Each entry that follows is to be retyped exactly. Pictures do not belong in the copy.
>>>>
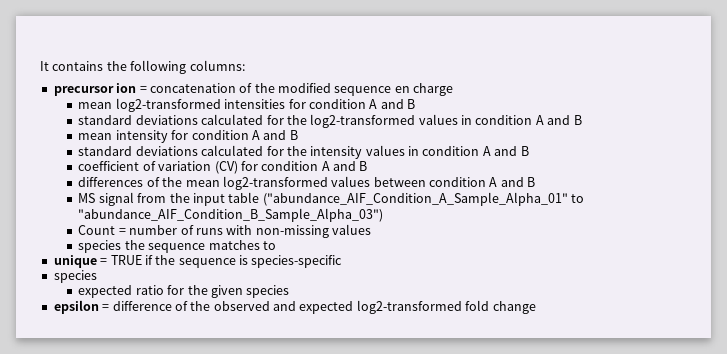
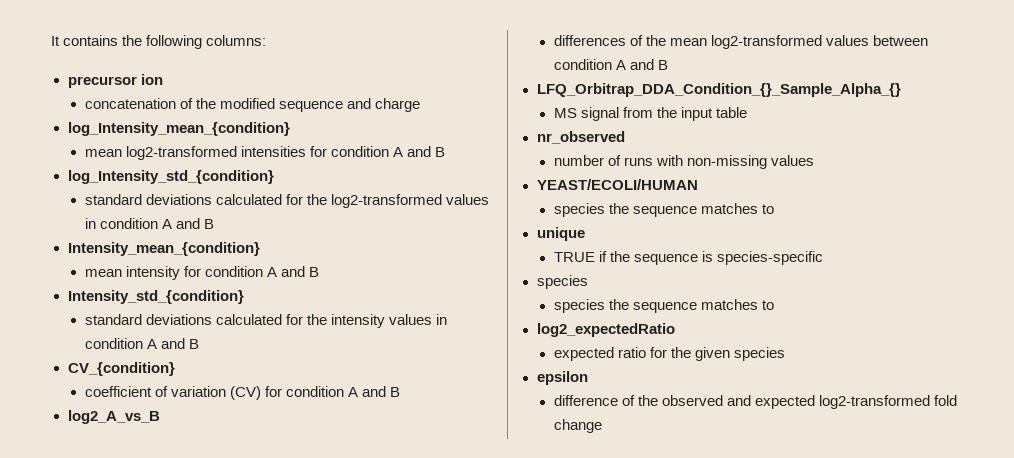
- precursor ion = concatenation of the modified sequence en charge
+ precursor ion
+ concatenation of the modified sequence and charge
+ log_Intensity_mean_{condition}
+ log_Intensity_std_{condition}
+ Intensity_mean_{condition}
+ Intensity_std_{condition}
+ CV_{condition}
+ log2_A_vs_B
+ LFQ_Orbitrap_DDA_Condition_{}_Sample_Alpha_{}
- MS signal from the input table ("abundance_AIF_Condition_A_Sample_Alpha_01" to "abundance_AIF_Condition_B_Sample_Alpha_03")
- Count = number of runs with non-missing values
+ MS signal from the input table
+ nr_observed
+ number of runs with non-missing values
+ YEAST/ECOLI/HUMAN
- unique = TRUE if the sequence is species-specific
+ unique
+ TRUE if the sequence is species-specific
  species
+ species the sequence matches to
+ log2_expectedRatio
- epsilon = difference of the observed and expected log2-transformed fold change
+ epsilon
+ difference of the observed and expected log2-transformed fold change

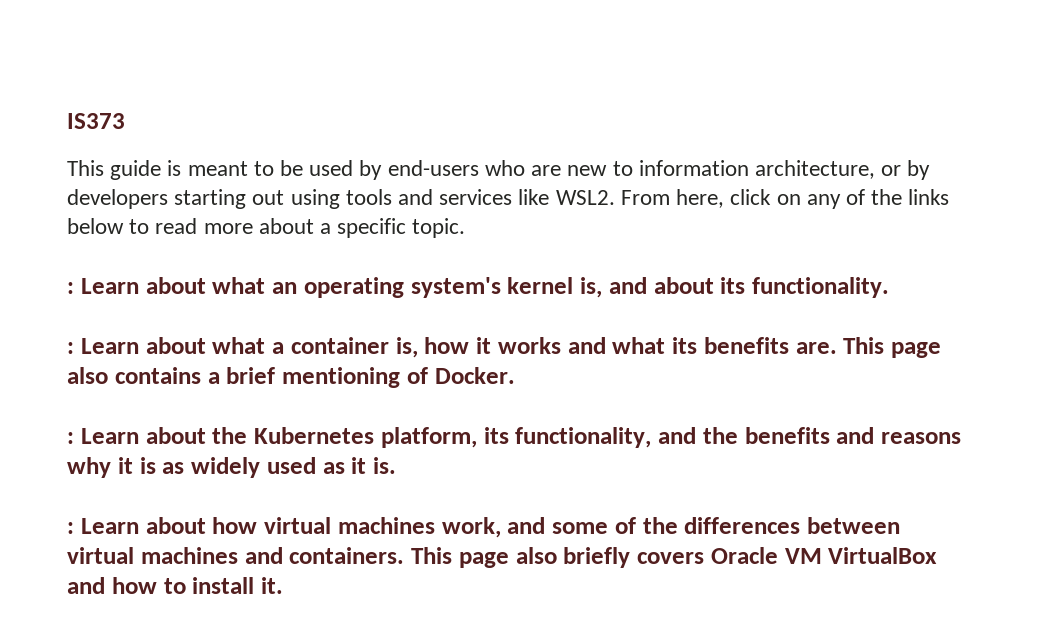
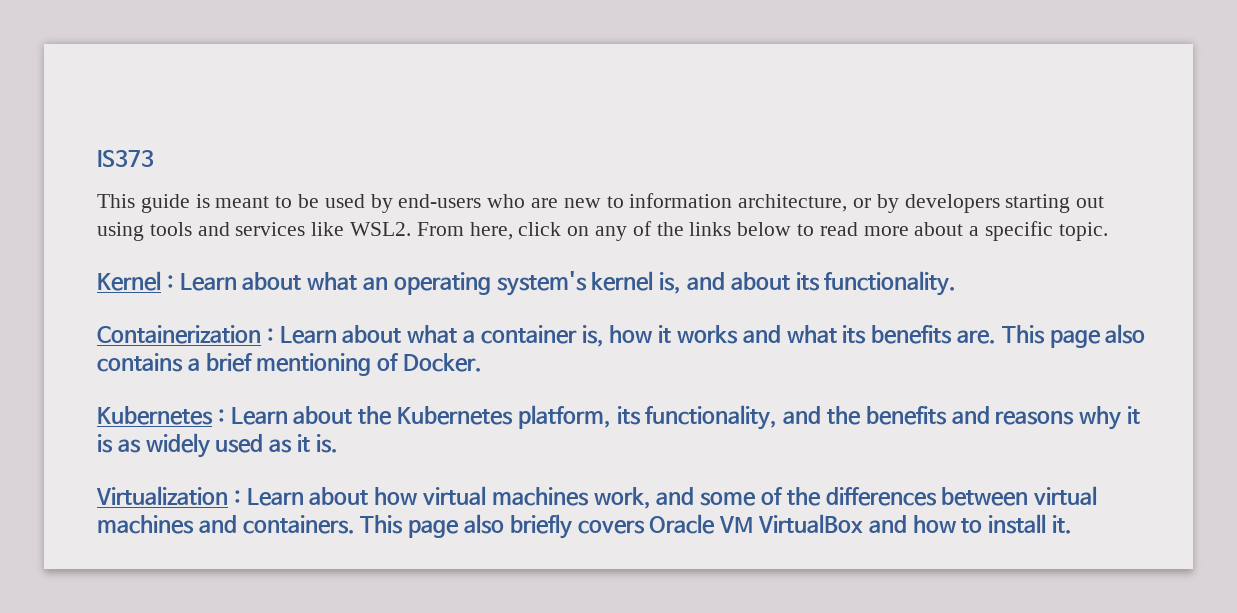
- : Learn about what an operating system's kernel is, and about its functionality.
+ Kernel : Learn about what an operating system's kernel is, and about its functionality.
- : Learn about what a container is, how it works and what its benefits are.
+ Containerization : Learn about what a container is, how it works and what its benefits are.
- : Learn about the Kubernetes platform, its functionality, and the benefits and reasons why it is as widely used as it is.
+ Kubernetes : Learn about the Kubernetes platform, its functionality, and the benefits and reasons why it is as widely used as it is.
- : Learn about how virtual machines work, and some of the differences between virtual machines and containers.
+ Virtualization : Learn about how virtual machines work, and some of the differences between virtual machines and containers.

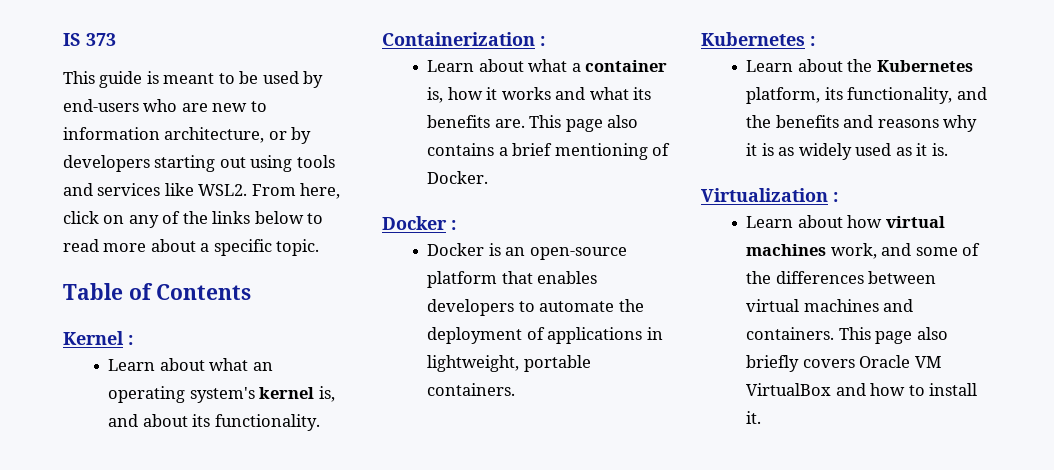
- IS373
+ IS 373
+ Table of Contents
- Kernel : Learn about what an operating system's kernel is, and about its functionality.
+ Kernel :
+ Learn about what an operating system's kernel is, and about its functionality.
- Containerization : Learn about what a container is, how it works and what its benefits are.
+ Containerization :
+ Learn about what a container is, how it works and what its benefits are.
+ Docker :
+ Docker is an open-source platform that enables developers to automate the deployment of applications in lightweight, portable containers.
- Kubernetes : Learn about the Kubernetes platform, its functionality, and the benefits and reasons why it is as widely used as it is.
+ Kubernetes :
+ Learn about the Kubernetes platform, its functionality, and the benefits and reasons why it is as widely used as it is.
- Virtualization : Learn about how virtual machines work, and some of the differences between virtual machines and containers.
+ Virtualization :
+ Learn about how virtual machines work, and some of the differences between virtual machines and containers.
<<<<
* WRITTEN ANSWER
- precursor ion = concatenation of the modified sequence en charge
+ precursor ion
+ concatenation of the modified sequence and charge
+ log_Intensity_mean_{condition}
+ log_Intensity_std_{condition}
+ Intensity_mean_{condition}
+ Intensity_std_{condition}
+ CV_{condition}
+ log2_A_vs_B
+ LFQ_Orbitrap_DDA_Condition_{}_Sample_Alpha_{}
- MS signal from the input table ("abundance_AIF_Condition_A_Sample_Alpha_01" to "abundance_AIF_Condition_B_Sample_Alpha_03")
- Count = number of runs with non-missing values
+ MS signal from the input table
+ nr_observed
+ number of runs with non-missing values
+ YEAST/ECOLI/HUMAN
- unique = TRUE if the sequence is species-specific
+ unique
+ TRUE if the sequence is species-specific
  species
+ species the sequence matches to
+ log2_expectedRatio
- epsilon = difference of the observed and expected log2-transformed fold change
+ epsilon
+ difference of the observed and expected log2-transformed fold change

- : Learn about what an operating system's kernel is, and about its functionality.
+ Kernel : Learn about what an operating system's kernel is, and about its functionality.
- : Learn about what a container is, how it works and what its benefits are.
+ Containerization : Learn about what a container is, how it works and what its benefits are.
- : Learn about the Kubernetes platform, its functionality, and the benefits and reasons why it is as widely used as it is.
+ Kubernetes : Learn about the Kubernetes platform, its functionality, and the benefits and reasons why it is as widely used as it is.
- : Learn about how virtual machines work, and some of the differences between virtual machines and containers.
+ Virtualization : Learn about how virtual machines work, and some of the differences between virtual machines and containers.

- IS373
+ IS 373
+ Table of Contents
- Kernel : Learn about what an operating system's kernel is, and about its functionality.
+ Kernel :
+ Learn about what an operating system's kernel is, and about its functionality.
- Containerization : Learn about what a container is, how it works and what its benefits are.
+ Containerization :
+ Learn about what a container is, how it works and what its benefits are.
+ Docker :
+ Docker is an open-source platform that enables developers to automate the deployment of applications in lightweight, portable containers.
- Kubernetes : Learn about the Kubernetes platform, its functionality, and the benefits and reasons why it is as widely used as it is.
+ Kubernetes :
+ Learn about the Kubernetes platform, its functionality, and the benefits and reasons why it is as widely used as it is.
- Virtualization : Learn about how virtual machines work, and some of the differences between virtual machines and containers.
+ Virtualization :
+ Learn about how virtual machines work, and some of the differences between virtual machines and containers.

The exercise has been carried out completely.